* _Aim of the task_: Leaving out the images, please reproduce each line below exactly.

* _Supplied information_:
---*---

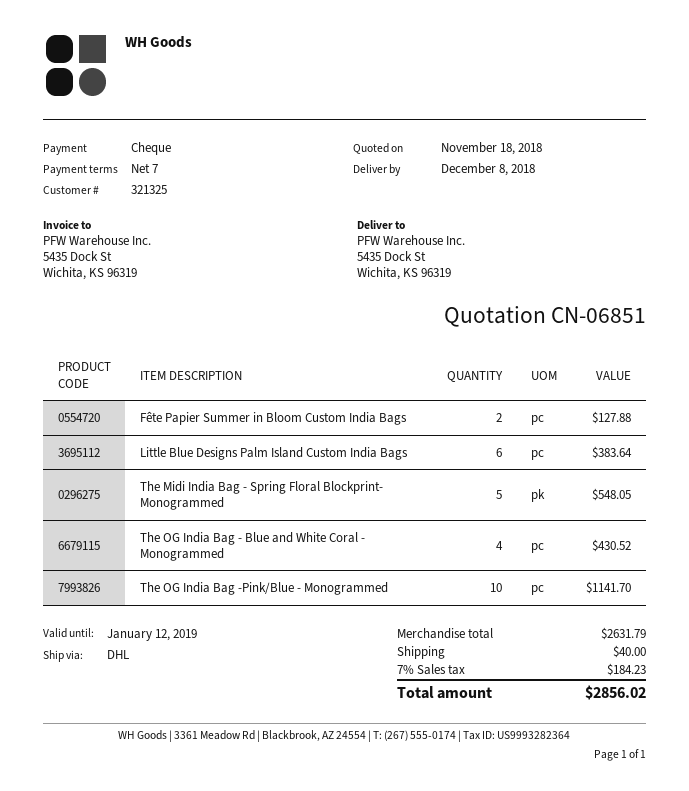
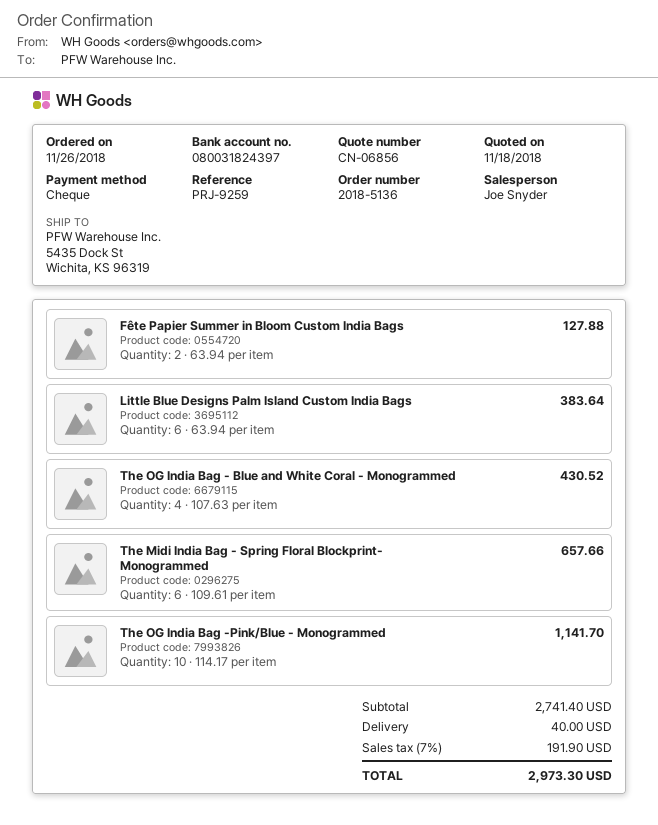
quote number: CN-06851 -> CN-06856
The Midi India Bag - Spring Floral Blockprint- Monogrammed: 5 for 548.05 -> 6 for 657.66
subtotal: 2631.79 -> 2741.40
tax: 7% = 184.23 -> 7% = 191.90
total: 2856.02 -> 2973.30

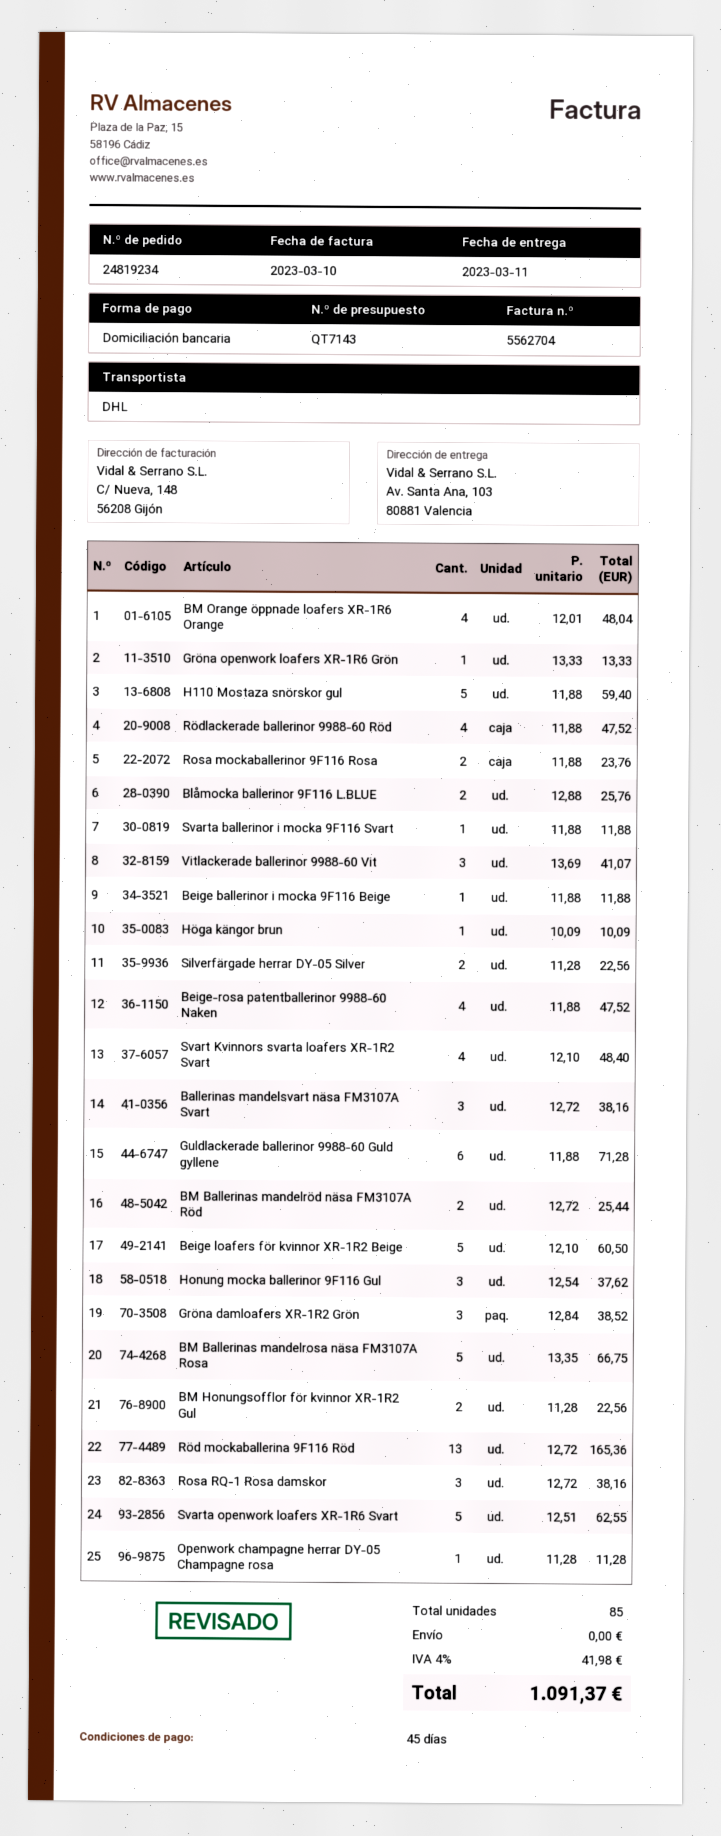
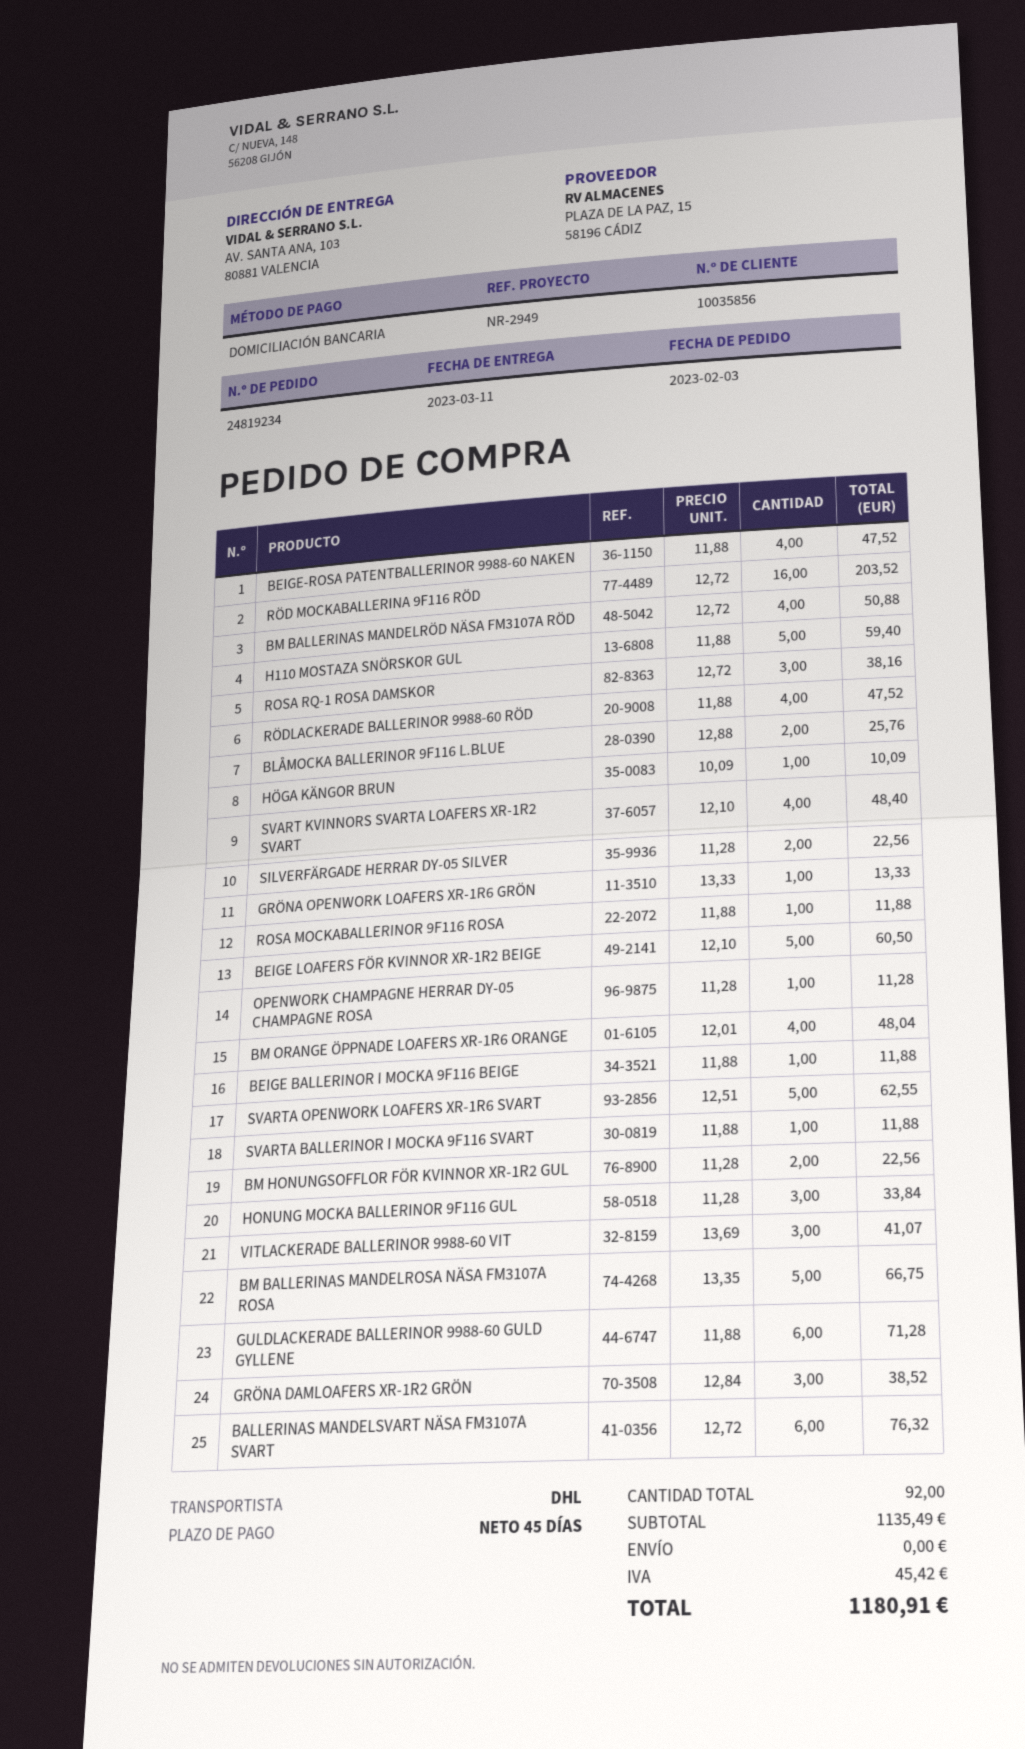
Rosa mockaballerinor 9F116 Rosa: 2 x 11.88 = 23.76 -> 1 x 11.88 = 11.88
Ballerinas mandelsvart näsa FM3107A Svart: 3 x 12.72 = 38.16 -> 6 x 12.72 = 76.32
BM Ballerinas mandelröd näsa FM3107A Röd: 2 x 12.72 = 25.44 -> 4 x 12.72 = 50.88
Honung mocka ballerinor 9F116 Gul: 3 x 12.54 = 37.62 -> 3 x 11.28 = 33.84
Röd mockaballerina 9F116 Röd: 13 x 12.72 = 165.36 -> 16 x 12.72 = 203.52
total quantity: 85 -> 92
tax: 41.98 -> 45.42
total: 1091.37 -> 1180.91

---*---

* _Answer to this exercise_:
quote number: CN-06851 -> CN-06856
The Midi India Bag - Spring Floral Blockprint- Monogrammed: 5 for 548.05 -> 6 for 657.66
subtotal: 2631.79 -> 2741.40
tax: 7% = 184.23 -> 7% = 191.90
total: 2856.02 -> 2973.30

Rosa mockaballerinor 9F116 Rosa: 2 x 11.88 = 23.76 -> 1 x 11.88 = 11.88
Ballerinas mandelsvart näsa FM3107A Svart: 3 x 12.72 = 38.16 -> 6 x 12.72 = 76.32
BM Ballerinas mandelröd näsa FM3107A Röd: 2 x 12.72 = 25.44 -> 4 x 12.72 = 50.88
Honung mocka ballerinor 9F116 Gul: 3 x 12.54 = 37.62 -> 3 x 11.28 = 33.84
Röd mockaballerina 9F116 Röd: 13 x 12.72 = 165.36 -> 16 x 12.72 = 203.52
total quantity: 85 -> 92
tax: 41.98 -> 45.42
total: 1091.37 -> 1180.91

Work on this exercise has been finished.